TASK DETAILS = Could you please repeat the data below word for word?

Data extracted from a collection =
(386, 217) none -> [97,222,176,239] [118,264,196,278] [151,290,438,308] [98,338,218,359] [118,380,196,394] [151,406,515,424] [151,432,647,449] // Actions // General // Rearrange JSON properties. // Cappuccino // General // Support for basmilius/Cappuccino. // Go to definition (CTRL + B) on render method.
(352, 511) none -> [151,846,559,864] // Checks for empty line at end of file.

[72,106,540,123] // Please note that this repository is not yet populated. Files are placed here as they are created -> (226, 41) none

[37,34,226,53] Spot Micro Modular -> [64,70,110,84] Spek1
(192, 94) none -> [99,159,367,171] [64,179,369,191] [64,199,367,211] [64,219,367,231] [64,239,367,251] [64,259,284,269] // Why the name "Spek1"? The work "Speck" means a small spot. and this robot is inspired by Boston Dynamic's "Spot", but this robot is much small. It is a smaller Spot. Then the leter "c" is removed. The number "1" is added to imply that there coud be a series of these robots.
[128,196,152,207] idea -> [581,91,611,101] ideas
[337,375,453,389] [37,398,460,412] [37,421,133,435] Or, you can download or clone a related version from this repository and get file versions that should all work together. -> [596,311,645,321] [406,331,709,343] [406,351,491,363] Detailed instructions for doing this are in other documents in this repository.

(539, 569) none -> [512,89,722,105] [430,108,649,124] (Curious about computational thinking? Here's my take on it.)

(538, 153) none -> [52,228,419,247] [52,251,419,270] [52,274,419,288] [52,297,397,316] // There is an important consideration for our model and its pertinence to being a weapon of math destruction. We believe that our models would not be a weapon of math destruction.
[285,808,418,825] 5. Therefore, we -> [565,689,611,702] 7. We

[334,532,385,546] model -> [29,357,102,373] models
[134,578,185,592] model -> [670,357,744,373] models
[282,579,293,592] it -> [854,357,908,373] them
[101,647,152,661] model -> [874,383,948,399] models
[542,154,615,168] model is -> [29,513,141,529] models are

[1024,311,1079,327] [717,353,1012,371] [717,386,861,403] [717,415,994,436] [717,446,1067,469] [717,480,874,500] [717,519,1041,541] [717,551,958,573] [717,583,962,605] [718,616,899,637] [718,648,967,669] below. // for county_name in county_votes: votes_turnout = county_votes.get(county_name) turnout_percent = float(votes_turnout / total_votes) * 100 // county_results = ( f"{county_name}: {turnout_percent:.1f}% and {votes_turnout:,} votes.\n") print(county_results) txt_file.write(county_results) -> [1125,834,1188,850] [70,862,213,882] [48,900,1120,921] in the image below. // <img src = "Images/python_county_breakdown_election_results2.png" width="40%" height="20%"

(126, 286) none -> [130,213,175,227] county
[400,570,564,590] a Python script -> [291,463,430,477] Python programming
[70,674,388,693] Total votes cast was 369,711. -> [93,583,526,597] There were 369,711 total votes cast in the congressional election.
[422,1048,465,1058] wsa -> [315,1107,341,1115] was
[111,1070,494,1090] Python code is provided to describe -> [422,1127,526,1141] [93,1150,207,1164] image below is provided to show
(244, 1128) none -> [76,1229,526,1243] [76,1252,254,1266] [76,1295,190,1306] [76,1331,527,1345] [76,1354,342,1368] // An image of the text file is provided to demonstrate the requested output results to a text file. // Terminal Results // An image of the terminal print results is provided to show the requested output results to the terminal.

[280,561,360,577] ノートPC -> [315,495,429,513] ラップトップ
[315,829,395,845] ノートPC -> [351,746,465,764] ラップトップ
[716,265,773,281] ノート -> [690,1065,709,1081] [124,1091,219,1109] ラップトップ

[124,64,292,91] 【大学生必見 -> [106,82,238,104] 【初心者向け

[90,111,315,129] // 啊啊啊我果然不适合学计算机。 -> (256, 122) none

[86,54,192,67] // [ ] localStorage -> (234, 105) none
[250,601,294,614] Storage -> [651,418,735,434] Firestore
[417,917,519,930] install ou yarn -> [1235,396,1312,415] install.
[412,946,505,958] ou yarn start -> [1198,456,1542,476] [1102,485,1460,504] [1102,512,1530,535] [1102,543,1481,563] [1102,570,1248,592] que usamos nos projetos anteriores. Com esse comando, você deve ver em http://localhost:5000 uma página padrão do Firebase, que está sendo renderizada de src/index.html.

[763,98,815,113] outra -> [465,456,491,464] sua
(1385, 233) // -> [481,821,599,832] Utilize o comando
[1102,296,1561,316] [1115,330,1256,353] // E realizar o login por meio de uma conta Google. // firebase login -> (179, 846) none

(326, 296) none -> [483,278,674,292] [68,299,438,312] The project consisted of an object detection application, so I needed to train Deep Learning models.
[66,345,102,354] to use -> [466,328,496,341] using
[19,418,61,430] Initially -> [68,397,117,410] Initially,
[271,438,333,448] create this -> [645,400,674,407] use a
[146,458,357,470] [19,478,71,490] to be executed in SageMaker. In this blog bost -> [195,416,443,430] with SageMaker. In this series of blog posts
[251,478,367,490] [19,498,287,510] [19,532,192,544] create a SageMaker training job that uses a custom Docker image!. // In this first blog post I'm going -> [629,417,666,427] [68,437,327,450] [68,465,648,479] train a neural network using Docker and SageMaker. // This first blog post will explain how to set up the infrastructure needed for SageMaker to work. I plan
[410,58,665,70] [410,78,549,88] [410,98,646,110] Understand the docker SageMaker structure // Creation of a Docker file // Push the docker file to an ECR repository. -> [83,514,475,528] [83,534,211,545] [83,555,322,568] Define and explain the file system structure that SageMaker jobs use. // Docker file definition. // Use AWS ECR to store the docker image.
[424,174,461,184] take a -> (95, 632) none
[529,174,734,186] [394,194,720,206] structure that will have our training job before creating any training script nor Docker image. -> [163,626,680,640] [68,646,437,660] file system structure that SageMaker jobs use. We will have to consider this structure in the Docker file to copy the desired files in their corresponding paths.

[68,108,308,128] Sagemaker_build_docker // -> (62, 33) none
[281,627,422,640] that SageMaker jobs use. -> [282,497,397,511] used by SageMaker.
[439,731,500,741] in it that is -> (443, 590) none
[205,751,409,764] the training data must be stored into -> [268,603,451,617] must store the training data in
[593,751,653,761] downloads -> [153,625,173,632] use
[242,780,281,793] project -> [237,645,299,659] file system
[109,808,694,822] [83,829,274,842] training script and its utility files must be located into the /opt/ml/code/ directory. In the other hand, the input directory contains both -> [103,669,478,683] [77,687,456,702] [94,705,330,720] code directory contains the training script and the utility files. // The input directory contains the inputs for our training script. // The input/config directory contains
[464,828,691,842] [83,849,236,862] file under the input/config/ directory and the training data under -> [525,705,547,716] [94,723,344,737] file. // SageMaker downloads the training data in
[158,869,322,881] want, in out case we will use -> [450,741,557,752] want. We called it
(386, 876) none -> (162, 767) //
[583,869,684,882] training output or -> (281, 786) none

RESPONSE TO THIS EXERCISE =
(386, 217) none -> [97,222,176,239] [118,264,196,278] [151,290,438,308] [98,338,218,359] [118,380,196,394] [151,406,515,424] [151,432,647,449] // Actions // General // Rearrange JSON properties. // Cappuccino // General // Support for basmilius/Cappuccino. // Go to definition (CTRL + B) on render method.
(352, 511) none -> [151,846,559,864] // Checks for empty line at end of file.

[72,106,540,123] // Please note that this repository is not yet populated. Files are placed here as they are created -> (226, 41) none

[37,34,226,53] Spot Micro Modular -> [64,70,110,84] Spek1
(192, 94) none -> [99,159,367,171] [64,179,369,191] [64,199,367,211] [64,219,367,231] [64,239,367,251] [64,259,284,269] // Why the name "Spek1"? The work "Speck" means a small spot. and this robot is inspired by Boston Dynamic's "Spot", but this robot is much small. It is a smaller Spot. Then the leter "c" is removed. The number "1" is added to imply that there coud be a series of these robots.
[128,196,152,207] idea -> [581,91,611,101] ideas
[337,375,453,389] [37,398,460,412] [37,421,133,435] Or, you can download or clone a related version from this repository and get file versions that should all work together. -> [596,311,645,321] [406,331,709,343] [406,351,491,363] Detailed instructions for doing this are in other documents in this repository.

(539, 569) none -> [512,89,722,105] [430,108,649,124] (Curious about computational thinking? Here's my take on it.)

(538, 153) none -> [52,228,419,247] [52,251,419,270] [52,274,419,288] [52,297,397,316] // There is an important consideration for our model and its pertinence to being a weapon of math destruction. We believe that our models would not be a weapon of math destruction.
[285,808,418,825] 5. Therefore, we -> [565,689,611,702] 7. We

[334,532,385,546] model -> [29,357,102,373] models
[134,578,185,592] model -> [670,357,744,373] models
[282,579,293,592] it -> [854,357,908,373] them
[101,647,152,661] model -> [874,383,948,399] models
[542,154,615,168] model is -> [29,513,141,529] models are

[1024,311,1079,327] [717,353,1012,371] [717,386,861,403] [717,415,994,436] [717,446,1067,469] [717,480,874,500] [717,519,1041,541] [717,551,958,573] [717,583,962,605] [718,616,899,637] [718,648,967,669] below. // for county_name in county_votes: votes_turnout = county_votes.get(county_name) turnout_percent = float(votes_turnout / total_votes) * 100 // county_results = ( f"{county_name}: {turnout_percent:.1f}% and {votes_turnout:,} votes.\n") print(county_results) txt_file.write(county_results) -> [1125,834,1188,850] [70,862,213,882] [48,900,1120,921] in the image below. // <img src = "Images/python_county_breakdown_election_results2.png" width="40%" height="20%"

(126, 286) none -> [130,213,175,227] county
[400,570,564,590] a Python script -> [291,463,430,477] Python programming
[70,674,388,693] Total votes cast was 369,711. -> [93,583,526,597] There were 369,711 total votes cast in the congressional election.
[422,1048,465,1058] wsa -> [315,1107,341,1115] was
[111,1070,494,1090] Python code is provided to describe -> [422,1127,526,1141] [93,1150,207,1164] image below is provided to show
(244, 1128) none -> [76,1229,526,1243] [76,1252,254,1266] [76,1295,190,1306] [76,1331,527,1345] [76,1354,342,1368] // An image of the text file is provided to demonstrate the requested output results to a text file. // Terminal Results // An image of the terminal print results is provided to show the requested output results to the terminal.

[280,561,360,577] ノートPC -> [315,495,429,513] ラップトップ
[315,829,395,845] ノートPC -> [351,746,465,764] ラップトップ
[716,265,773,281] ノート -> [690,1065,709,1081] [124,1091,219,1109] ラップトップ

[124,64,292,91] 【大学生必見 -> [106,82,238,104] 【初心者向け

[90,111,315,129] // 啊啊啊我果然不适合学计算机。 -> (256, 122) none

[86,54,192,67] // [ ] localStorage -> (234, 105) none
[250,601,294,614] Storage -> [651,418,735,434] Firestore
[417,917,519,930] install ou yarn -> [1235,396,1312,415] install.
[412,946,505,958] ou yarn start -> [1198,456,1542,476] [1102,485,1460,504] [1102,512,1530,535] [1102,543,1481,563] [1102,570,1248,592] que usamos nos projetos anteriores. Com esse comando, você deve ver em http://localhost:5000 uma página padrão do Firebase, que está sendo renderizada de src/index.html.

[763,98,815,113] outra -> [465,456,491,464] sua
(1385, 233) // -> [481,821,599,832] Utilize o comando
[1102,296,1561,316] [1115,330,1256,353] // E realizar o login por meio de uma conta Google. // firebase login -> (179, 846) none

(326, 296) none -> [483,278,674,292] [68,299,438,312] The project consisted of an object detection application, so I needed to train Deep Learning models.
[66,345,102,354] to use -> [466,328,496,341] using
[19,418,61,430] Initially -> [68,397,117,410] Initially,
[271,438,333,448] create this -> [645,400,674,407] use a
[146,458,357,470] [19,478,71,490] to be executed in SageMaker. In this blog bost -> [195,416,443,430] with SageMaker. In this series of blog posts
[251,478,367,490] [19,498,287,510] [19,532,192,544] create a SageMaker training job that uses a custom Docker image!. // In this first blog post I'm going -> [629,417,666,427] [68,437,327,450] [68,465,648,479] train a neural network using Docker and SageMaker. // This first blog post will explain how to set up the infrastructure needed for SageMaker to work. I plan
[410,58,665,70] [410,78,549,88] [410,98,646,110] Understand the docker SageMaker structure // Creation of a Docker file // Push the docker file to an ECR repository. -> [83,514,475,528] [83,534,211,545] [83,555,322,568] Define and explain the file system structure that SageMaker jobs use. // Docker file definition. // Use AWS ECR to store the docker image.
[424,174,461,184] take a -> (95, 632) none
[529,174,734,186] [394,194,720,206] structure that will have our training job before creating any training script nor Docker image. -> [163,626,680,640] [68,646,437,660] file system structure that SageMaker jobs use. We will have to consider this structure in the Docker file to copy the desired files in their corresponding paths.

[68,108,308,128] Sagemaker_build_docker // -> (62, 33) none
[281,627,422,640] that SageMaker jobs use. -> [282,497,397,511] used by SageMaker.
[439,731,500,741] in it that is -> (443, 590) none
[205,751,409,764] the training data must be stored into -> [268,603,451,617] must store the training data in
[593,751,653,761] downloads -> [153,625,173,632] use
[242,780,281,793] project -> [237,645,299,659] file system
[109,808,694,822] [83,829,274,842] training script and its utility files must be located into the /opt/ml/code/ directory. In the other hand, the input directory contains both -> [103,669,478,683] [77,687,456,702] [94,705,330,720] code directory contains the training script and the utility files. // The input directory contains the inputs for our training script. // The input/config directory contains
[464,828,691,842] [83,849,236,862] file under the input/config/ directory and the training data under -> [525,705,547,716] [94,723,344,737] file. // SageMaker downloads the training data in
[158,869,322,881] want, in out case we will use -> [450,741,557,752] want. We called it
(386, 876) none -> (162, 767) //
[583,869,684,882] training output or -> (281, 786) none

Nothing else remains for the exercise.